30 December 2008

Making T'Shuvah for Lying

It can't be called swimming, what
you were doing inside me
tossed about in the warm, dark, salty sea
of my body
over the cold, hard Atlantic.
"Mommy," you chided me,
"you didn't ask if I wanted to go."
I almost jumped from sleep
but the scratchy, stale, slate
blue
wrinkled against my face
reminded me I didn't have a parachute and
reading the card in the seat pocket wasn't
the same as being prepared.

I was two voices.

I recognized you.
Already you had something to say.
Too many words for one lifetime.
I hugged you close and
leaned back like driftwood.

My pills felt at home in a trash bin at Heathrow.
I chose
a pharmacy
in the shadow
of St. Paul's Cathedral as
the alto, baritone, and bass choir sang of female
virginity.

I carried it around in my pack like a promise
before its abandonment in the bathroom of a Scottish pub
the night I turned 30
and my period started three weeks late
and I bought a whisky-flavored condom I'd never use either.
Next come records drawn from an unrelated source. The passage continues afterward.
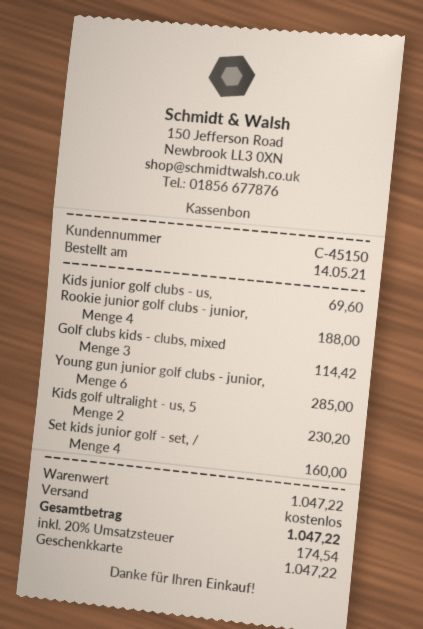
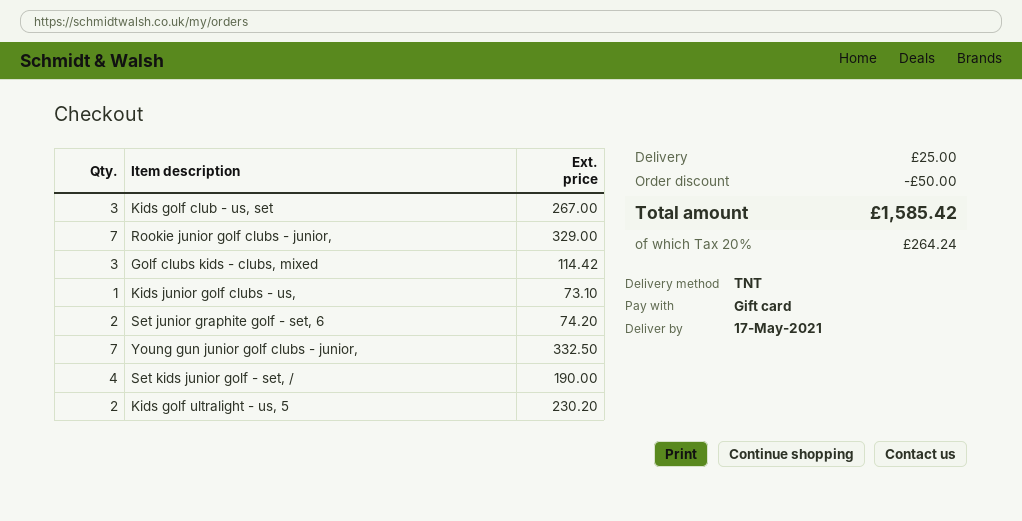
Kids junior golf clubs - us,: 1 for 69.60 -> 1 for 73.10
Rookie junior golf clubs - junior,: 4 for 188.00 -> 7 for 329.00
Young gun junior golf clubs - junior,: 6 for 285.00 -> 7 for 332.50
Set kids junior golf - set, /: 4 for 160.00 -> 4 for 190.00
Kids golf club - us, set: none -> 3 for 267.00
Set junior graphite golf - set, 6: none -> 2 for 74.20
discount: none -> 50.00
shipping: 0.00 -> 25.00
tax: 20% = 174.54 -> 20% = 264.24
total: 1047.22 -> 1585.42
I waited for my baggage to come around on the carousel at MSP.
I thought I was, and then I obviously wasn't. So no worries, right?
I stepped forward and roughly swung the pack - heaved it over a shoulder.
How do you feel? He directed me toward the doors.
I didn't move.
It's not what I want right now. Life is complicated enough.
Definitely.

He kissed my lips a drop-ff good-bye, and they kissed him back while
I watched the rain drip through the air.
Pressing seven days through the foil
one-by-one
I barely let him touch me.

It's only t'shuvah if I tell the whole truth.